WebProNews

Lana Del Rey Talks New Album, Downside Of Fame

Lana Del Rey has a new album that just dropped this week, and she spoke a bit about what she’d originally intended for it and how fame has proved to have a very ugly side.

The 27-year old singer said that rock legend Lou Reed was supposed to collaborate on the new album–specifically, the single “Brooklyn Baby”–but on the day the musicians were due to meet, he passed away.

“I took the red eye, touched down at 7 a.m. … and two minutes later he died,” she said in a recent interview.

Del Rey has been a frequent target for critics, for everything from her music to her style to the proportions of her face, and even after seeing her debut album Born To Die sell more than 7 million copies–and propel her to superstardom–she says she’s tired of it.

“I don’t want to have to keep doing this. But I am. Family members will come on the road with me and say: ‘Wow, your life is just like a movie!’ And I’m like: ‘Yeah, a really fucked-up movie,’” she said.

When Del Rey’s first single, “Video Games”, arrived online, it immediately went viral and was shared millions of times on Facebook and other social media outlets, with some fans lingering over the faded glamour of old Hollywood that the singer projected in both her looks and the images she chose for the video.

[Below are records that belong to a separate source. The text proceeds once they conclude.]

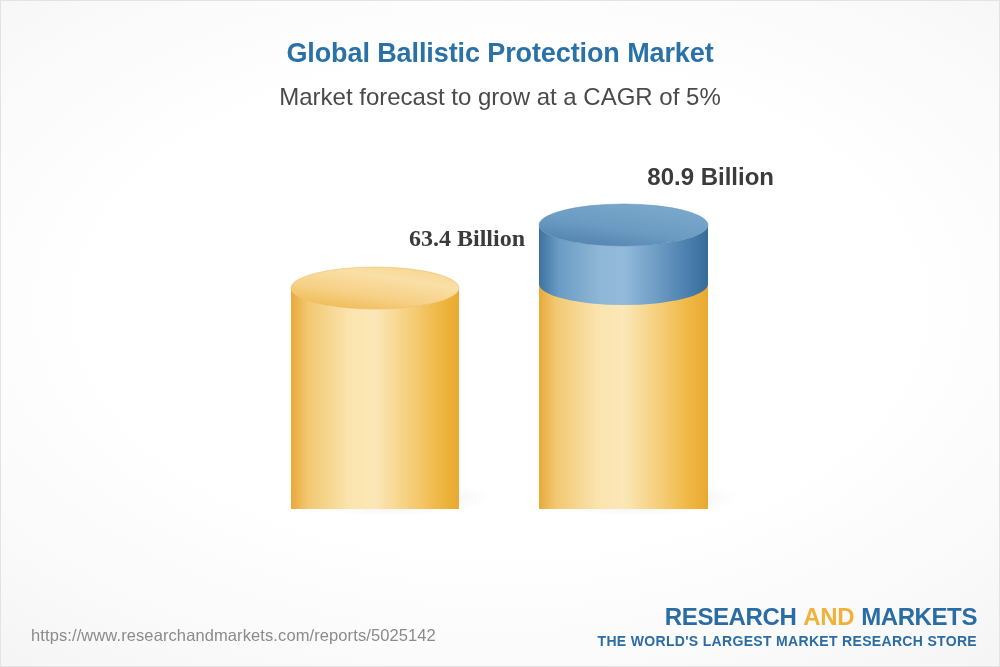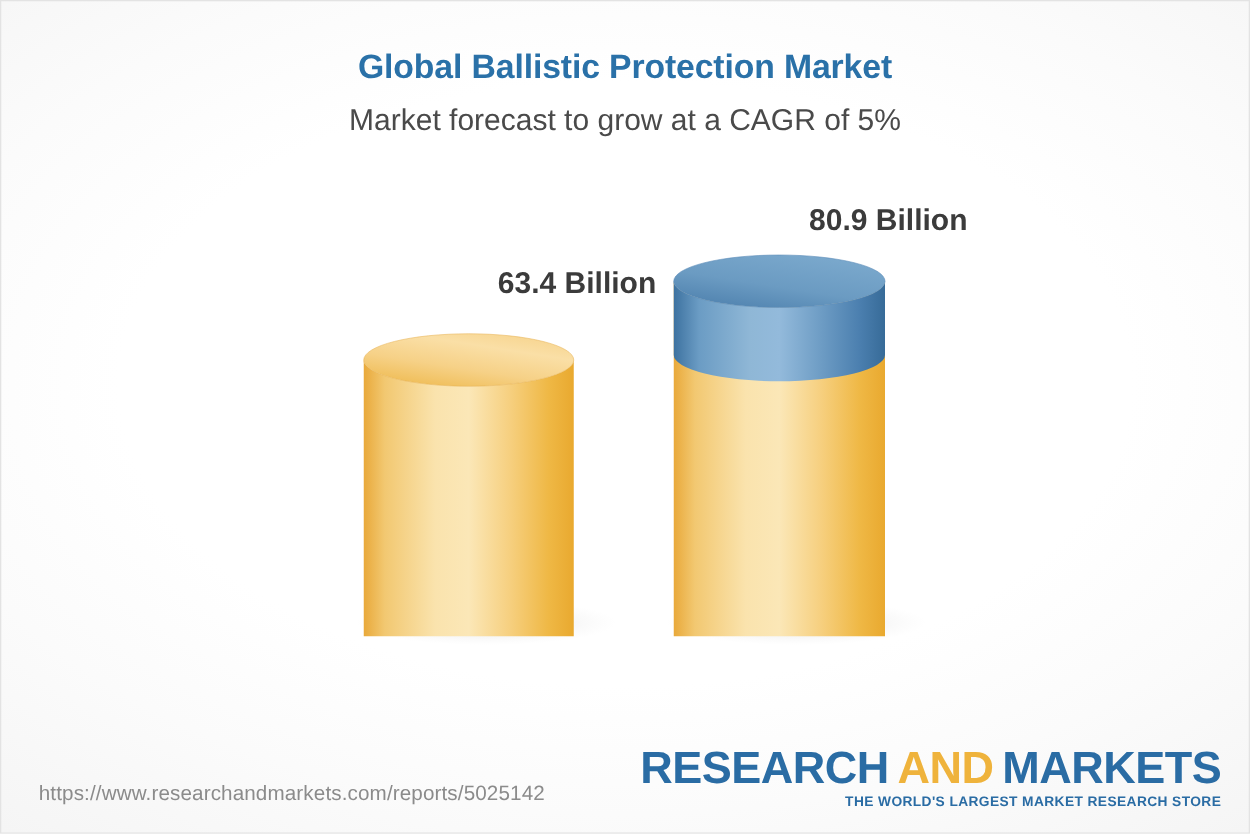"63.4 Billion" div.value-label { font-family: none -> Liberation Serif, serif; top: 212px -> 224px }
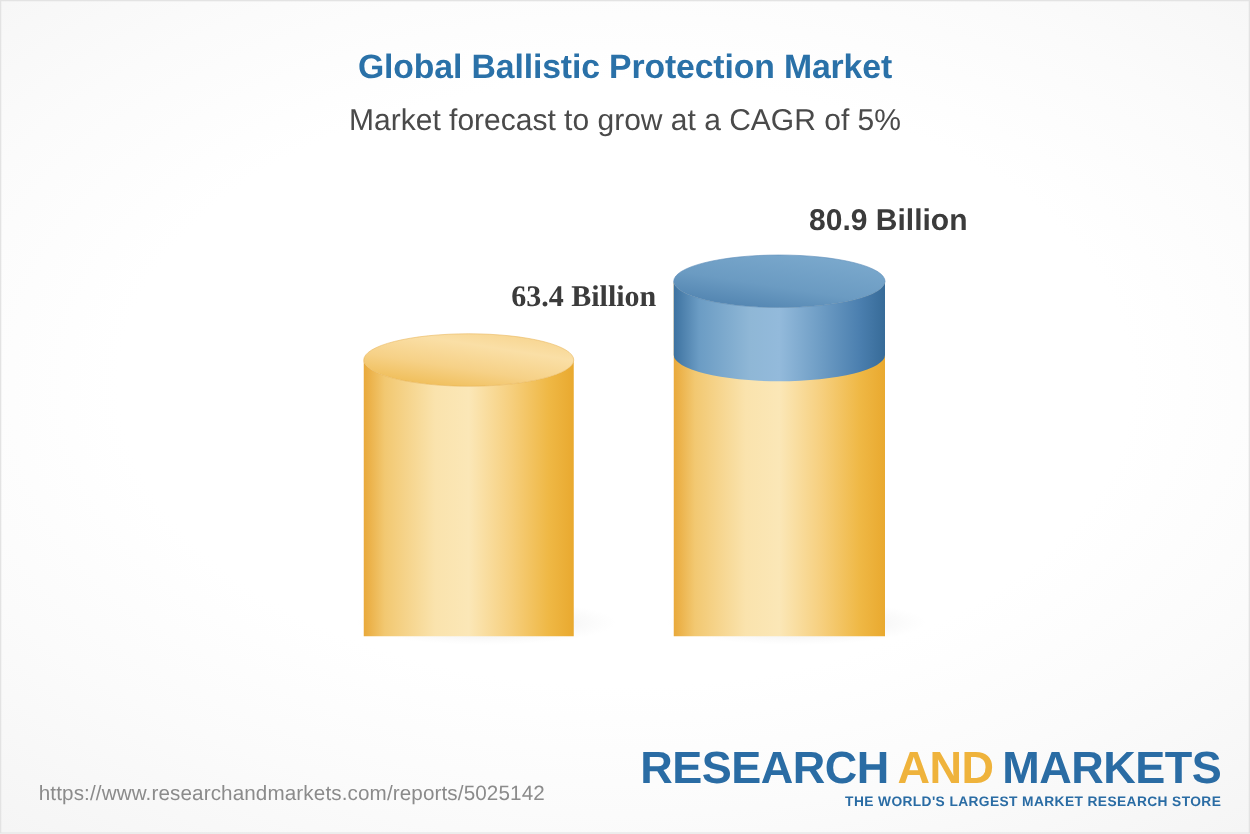"RESEARCH AND MARKETS" .logo-main { font-size: 36px -> 24px }
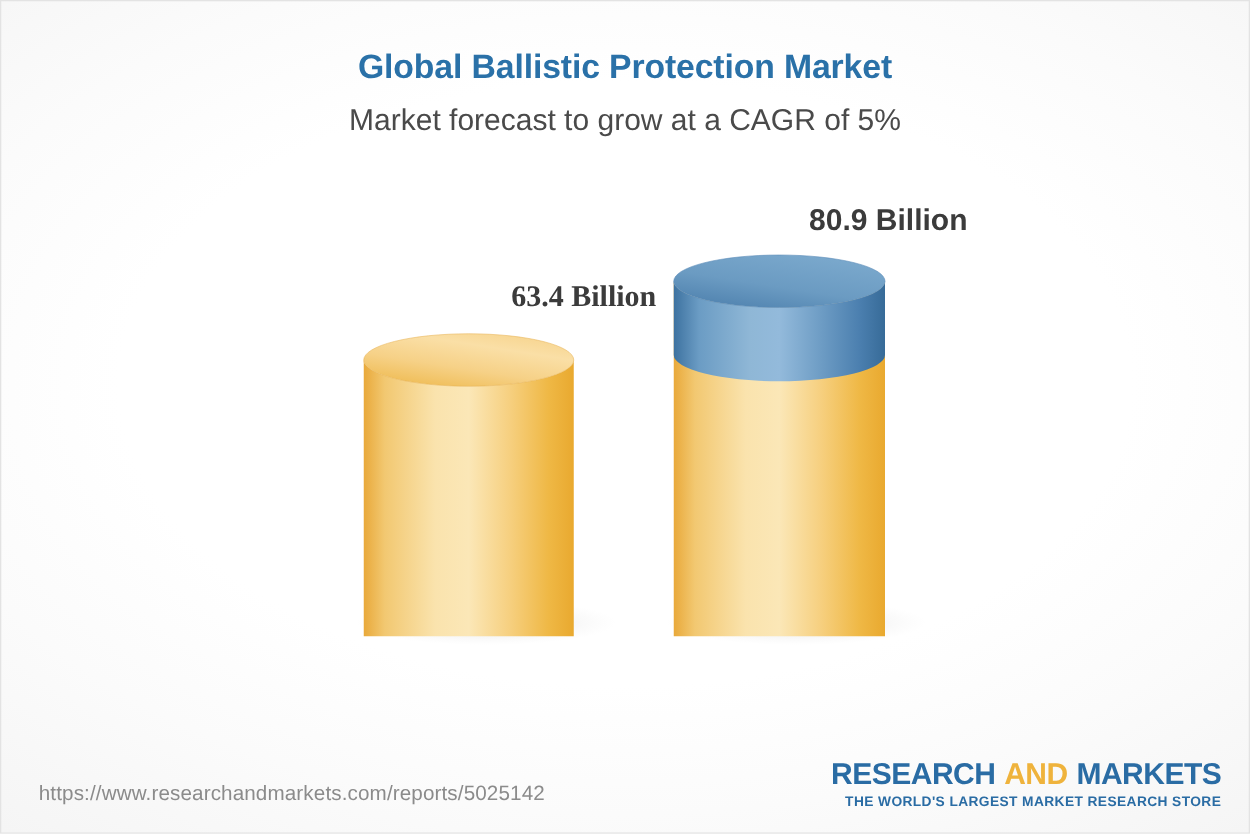"THE WORLD'S LARGEST MARKET RESEARCH" .logo-tag { font-size: 11px -> 14px }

Many wanted to know who this singer was, where she had come from, and whether she was the real thing, but the praise came with inevitable backlash. Now, she says, she can look back and say she didn’t get to see the good because the bad was so harsh.

“I never felt any of the enjoyment. It was all bad, all of it,” she said.

After her first album, Del Rey often said she wasn’t sure she would make a second one, but now she says the new songs came from a completely different mood and mindset.

“I was in more of a sardonic mood. Like, if all that I was actually going to be allowed to have by the media was money, loads of money, then f**k it … What I actually wanted was something quiet and simple: a writer’s community and respect.”